So toward them, while curses were in all hearts and on some lips, came the tall white figure with its arms outspread, its wild eyes aflame.
"O God of Might and Right! Give judgment now, give judgment now."
The cry rolled and echoed through the arcades to alien ears even as other cries.
"He is mad--he saved them--he is mad!" gasped the maimed woman behind; but her cry seemed no different to those unheeding ears.
The tall white figure lay on its face, half a dozen bayonets in its back, and half a dozen more were after Hâfzan.
"Stick him! Stick him! A man in disguise. Remember the women and children. Stick the coward!"

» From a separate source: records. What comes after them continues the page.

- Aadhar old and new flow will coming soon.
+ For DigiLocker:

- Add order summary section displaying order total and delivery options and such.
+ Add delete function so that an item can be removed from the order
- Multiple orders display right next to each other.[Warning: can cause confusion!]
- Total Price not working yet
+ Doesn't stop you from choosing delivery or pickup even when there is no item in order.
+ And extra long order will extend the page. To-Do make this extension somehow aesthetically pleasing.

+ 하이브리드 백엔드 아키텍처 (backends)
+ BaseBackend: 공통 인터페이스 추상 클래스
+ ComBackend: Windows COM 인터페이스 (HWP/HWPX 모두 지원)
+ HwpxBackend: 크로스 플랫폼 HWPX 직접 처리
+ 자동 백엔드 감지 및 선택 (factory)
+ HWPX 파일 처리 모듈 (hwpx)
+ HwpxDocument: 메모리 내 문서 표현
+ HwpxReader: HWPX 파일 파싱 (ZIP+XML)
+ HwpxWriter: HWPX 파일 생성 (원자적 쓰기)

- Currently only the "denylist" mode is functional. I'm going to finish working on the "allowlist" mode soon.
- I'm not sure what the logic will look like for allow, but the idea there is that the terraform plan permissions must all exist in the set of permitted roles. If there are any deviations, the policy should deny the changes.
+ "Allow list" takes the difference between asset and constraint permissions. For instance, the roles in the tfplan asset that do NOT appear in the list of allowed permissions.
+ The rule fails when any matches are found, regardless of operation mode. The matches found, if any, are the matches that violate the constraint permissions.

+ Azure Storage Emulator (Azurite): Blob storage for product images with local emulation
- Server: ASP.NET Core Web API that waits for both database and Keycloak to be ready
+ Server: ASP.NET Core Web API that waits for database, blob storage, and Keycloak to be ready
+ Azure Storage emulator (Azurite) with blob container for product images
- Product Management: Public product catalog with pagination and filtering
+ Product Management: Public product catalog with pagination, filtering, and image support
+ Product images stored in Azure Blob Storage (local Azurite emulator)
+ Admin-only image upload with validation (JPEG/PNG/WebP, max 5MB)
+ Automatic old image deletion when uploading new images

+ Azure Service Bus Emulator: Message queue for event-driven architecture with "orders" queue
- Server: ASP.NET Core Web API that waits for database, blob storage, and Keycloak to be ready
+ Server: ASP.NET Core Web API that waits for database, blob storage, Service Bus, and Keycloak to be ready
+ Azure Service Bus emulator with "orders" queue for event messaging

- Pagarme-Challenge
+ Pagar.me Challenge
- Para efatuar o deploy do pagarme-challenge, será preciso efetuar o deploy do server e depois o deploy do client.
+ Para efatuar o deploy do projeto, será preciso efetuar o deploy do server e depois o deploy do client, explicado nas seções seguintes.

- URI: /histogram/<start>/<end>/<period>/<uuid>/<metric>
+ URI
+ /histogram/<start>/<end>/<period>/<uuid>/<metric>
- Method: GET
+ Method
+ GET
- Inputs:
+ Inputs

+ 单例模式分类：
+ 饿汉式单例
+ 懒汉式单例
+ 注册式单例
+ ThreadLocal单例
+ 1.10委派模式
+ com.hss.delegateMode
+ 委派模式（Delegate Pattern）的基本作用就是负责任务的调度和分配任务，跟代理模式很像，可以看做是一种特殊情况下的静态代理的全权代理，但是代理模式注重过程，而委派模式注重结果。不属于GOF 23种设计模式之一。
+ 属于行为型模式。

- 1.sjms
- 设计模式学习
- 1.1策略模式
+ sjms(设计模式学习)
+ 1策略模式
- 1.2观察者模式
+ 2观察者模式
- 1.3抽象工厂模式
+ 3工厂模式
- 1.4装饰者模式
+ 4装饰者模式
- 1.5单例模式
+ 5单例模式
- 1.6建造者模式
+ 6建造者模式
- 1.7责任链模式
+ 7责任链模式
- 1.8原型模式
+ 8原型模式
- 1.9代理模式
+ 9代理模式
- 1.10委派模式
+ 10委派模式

She fled shrieking--shrill, feminine shrieks; but the men's blood was up. They could not hear, they would not hear; and yet the awkwardness of that flying figure made them laugh horribly.
"Don't 'ustle 'im! Give 'im time! There's plenty o' run in 'im yet, mates. Lord! 'e'd get first prize at Lillie Bridge 'e would."
Someone else, however, had got it at Harrow not a year before, and was after the reckless crew. Almost too late--not quite. Hâfzan, run to earth against a red wall, felt something on her back, and gave a wild yell. But it was only a boy's hand.
"My God! sir, I've stuck you!" faltered a voice behind, as a man stood rigid, arrested in mid-thrust.